Your task: Give the data below again exactly as written, without its pictures.

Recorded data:
#####
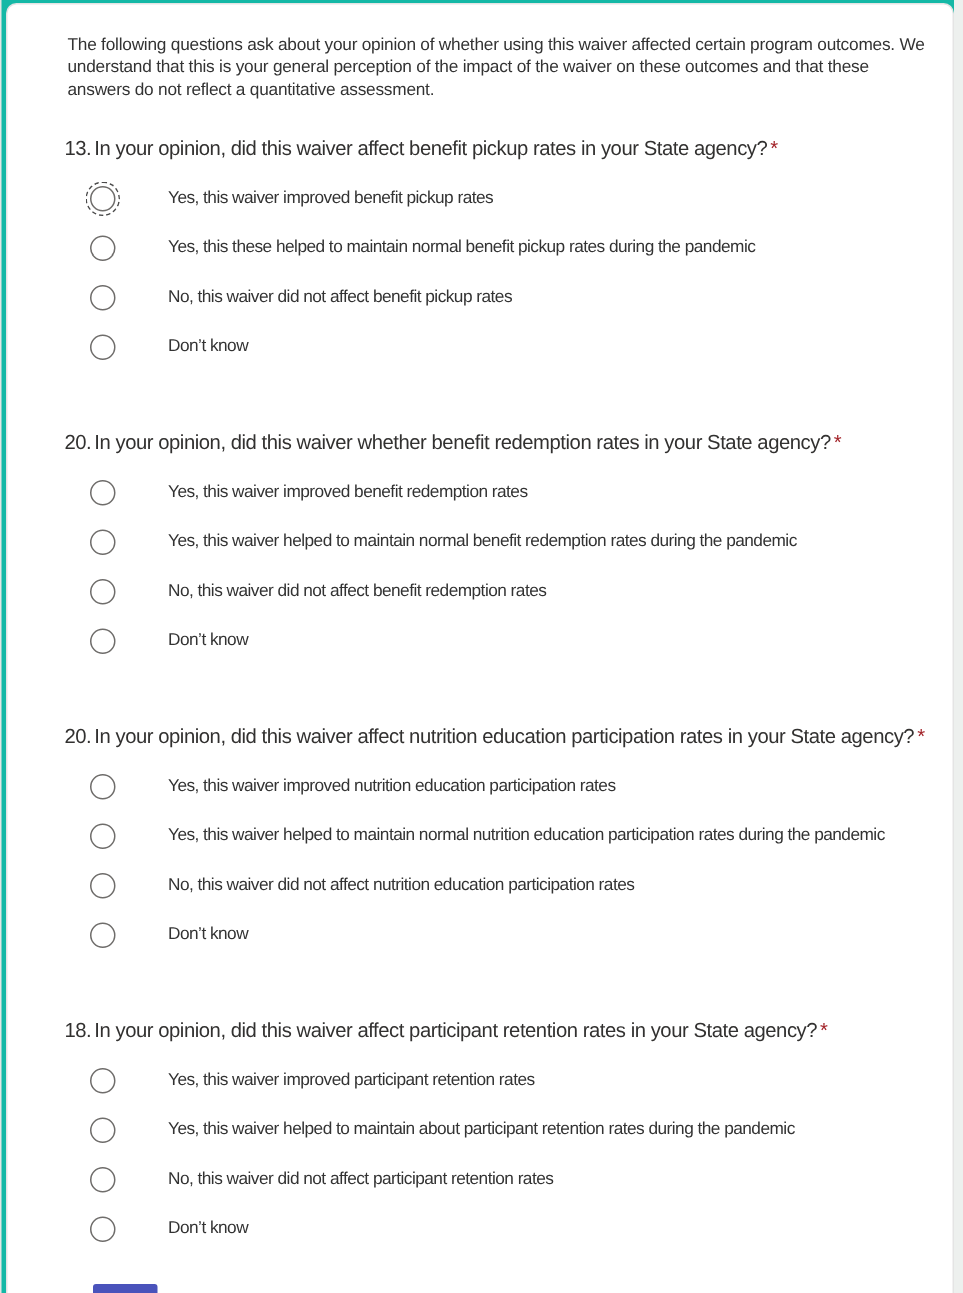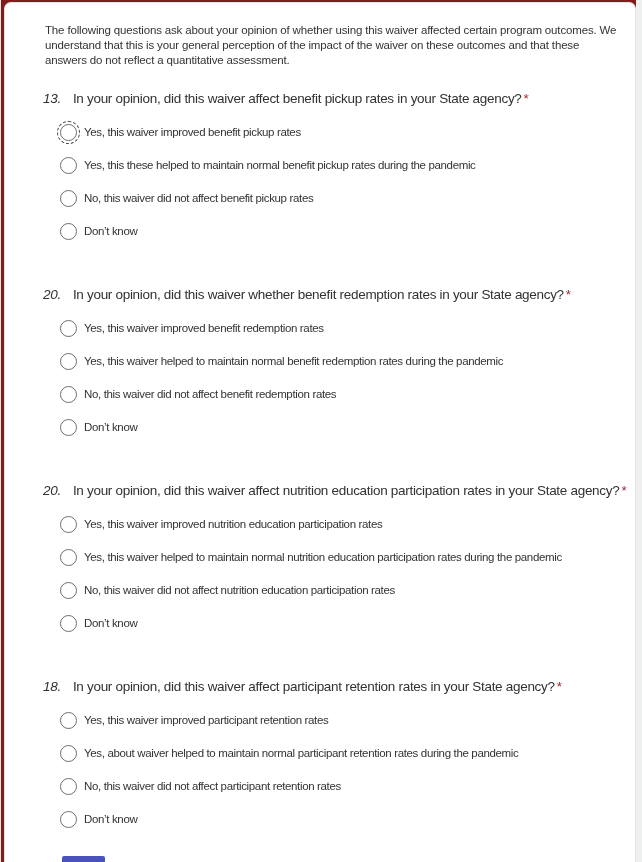--- a/index.html
+++ b/index.html
@@ -1,21 +1,21 @@
 <!DOCTYPE html>
 <html><head>
 <meta charset="utf-8">
 <style>
   * { margin: 0; padding: 0; box-sizing: border-box; }
   html, body { background: #ffffff; }
   body {
     font-family: "Liberation Sans", "DejaVu Sans", sans-serif;
     width: 642px; height: 862px; overflow: hidden; position: relative;
   }
-  .page { position: relative; width: 642px; height: 862px; background: #7f1d1d; }
+  .page { position: relative; width: 642px; height: 862px; background: #14b8a6; }
   .right-gutter {
     position: absolute; top: 0; right: 0; width: 6px; height: 862px;
     background: #edf0ee;
   }
   .left-edge {
     position: absolute; top: 0; left: 0; width: 1px; height: 862px;
     background: #e3e7e5;
   }
   .card {
     position: absolute; left: 4px; top: 2px; width: 632px; height: 860px;
@@ -32,27 +32,27 @@
     line-height: 15px; color: #333333;
   }
   .question { margin-top: 46px; }
   .question.first { margin-top: 22px; }
   .q-title {
     width: 598px;
     font-size: 13.5px; letter-spacing: -0.3px;
     line-height: 18px; color: #323130;
     padding-left: 19px; text-indent: -19px;
   }
-  .q-num { margin-right: 12px; font-style: italic; }
+  .q-num { margin-right: 2px; }
   .req { color: #a4262c; margin-left: 2px; }
   .options { margin-top: 15px; }
   .option {
     display: flex; align-items: center;
     height: 18px; margin-bottom: 15px;
-    padding-left: 17px; cursor: pointer;
+    padding-left: 17px; cursor: pointer; gap: 28px;
   }
   .radio {
     flex: 0 0 auto;
     width: 17px; height: 17px;
     border: 1px solid #6f6d6b; border-radius: 50%;
     background: #ffffff;
   }
   .radio.focused { outline: 1px dashed #4a4a4a; outline-offset: 2px; }
   .opt-label {
     margin-left: 7px;
@@ -152,21 +152,21 @@
       <div class="q-title">
         <span class="q-num">18.</span><span>In your opinion, did this waiver affect participant retention rates in your State agency?</span><span class="req">*</span>
       </div>
       <div class="options">
         <label class="option">
           <span class="radio"></span>
           <span class="opt-label">Yes, this waiver improved participant retention rates</span>
         </label>
         <label class="option">
           <span class="radio"></span>
-          <span class="opt-label">Yes, about waiver helped to maintain normal participant retention rates during the pandemic</span>
+          <span class="opt-label">Yes, this waiver helped to maintain about participant retention rates during the pandemic</span>
         </label>
         <label class="option">
           <span class="radio"></span>
           <span class="opt-label">No, this waiver did not affect participant retention rates</span>
         </label>
         <label class="option">
           <span class="radio"></span>
           <span class="opt-label">Don’t know</span>
         </label>
       </div>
#####
Exercise result:
--- a/index.html
+++ b/index.html
@@ -1,21 +1,21 @@
 <!DOCTYPE html>
 <html><head>
 <meta charset="utf-8">
 <style>
   * { margin: 0; padding: 0; box-sizing: border-box; }
   html, body { background: #ffffff; }
   body {
     font-family: "Liberation Sans", "DejaVu Sans", sans-serif;
     width: 642px; height: 862px; overflow: hidden; position: relative;
   }
-  .page { position: relative; width: 642px; height: 862px; background: #7f1d1d; }
+  .page { position: relative; width: 642px; height: 862px; background: #14b8a6; }
   .right-gutter {
     position: absolute; top: 0; right: 0; width: 6px; height: 862px;
     background: #edf0ee;
   }
   .left-edge {
     position: absolute; top: 0; left: 0; width: 1px; height: 862px;
     background: #e3e7e5;
   }
   .card {
     position: absolute; left: 4px; top: 2px; width: 632px; height: 860px;
@@ -32,27 +32,27 @@
     line-height: 15px; color: #333333;
   }
   .question { margin-top: 46px; }
   .question.first { margin-top: 22px; }
   .q-title {
     width: 598px;
     font-size: 13.5px; letter-spacing: -0.3px;
     line-height: 18px; color: #323130;
     padding-left: 19px; text-indent: -19px;
   }
-  .q-num { margin-right: 12px; font-style: italic; }
+  .q-num { margin-right: 2px; }
   .req { color: #a4262c; margin-left: 2px; }
   .options { margin-top: 15px; }
   .option {
     display: flex; align-items: center;
     height: 18px; margin-bottom: 15px;
-    padding-left: 17px; cursor: pointer;
+    padding-left: 17px; cursor: pointer; gap: 28px;
   }
   .radio {
     flex: 0 0 auto;
     width: 17px; height: 17px;
     border: 1px solid #6f6d6b; border-radius: 50%;
     background: #ffffff;
   }
   .radio.focused { outline: 1px dashed #4a4a4a; outline-offset: 2px; }
   .opt-label {
     margin-left: 7px;
@@ -152,21 +152,21 @@
       <div class="q-title">
         <span class="q-num">18.</span><span>In your opinion, did this waiver affect participant retention rates in your State agency?</span><span class="req">*</span>
       </div>
       <div class="options">
         <label class="option">
           <span class="radio"></span>
           <span class="opt-label">Yes, this waiver improved participant retention rates</span>
         </label>
         <label class="option">
           <span class="radio"></span>
-          <span class="opt-label">Yes, about waiver helped to maintain normal participant retention rates during the pandemic</span>
+          <span class="opt-label">Yes, this waiver helped to maintain about participant retention rates during the pandemic</span>
         </label>
         <label class="option">
           <span class="radio"></span>
           <span class="opt-label">No, this waiver did not affect participant retention rates</span>
         </label>
         <label class="option">
           <span class="radio"></span>
           <span class="opt-label">Don’t know</span>
         </label>
       </div>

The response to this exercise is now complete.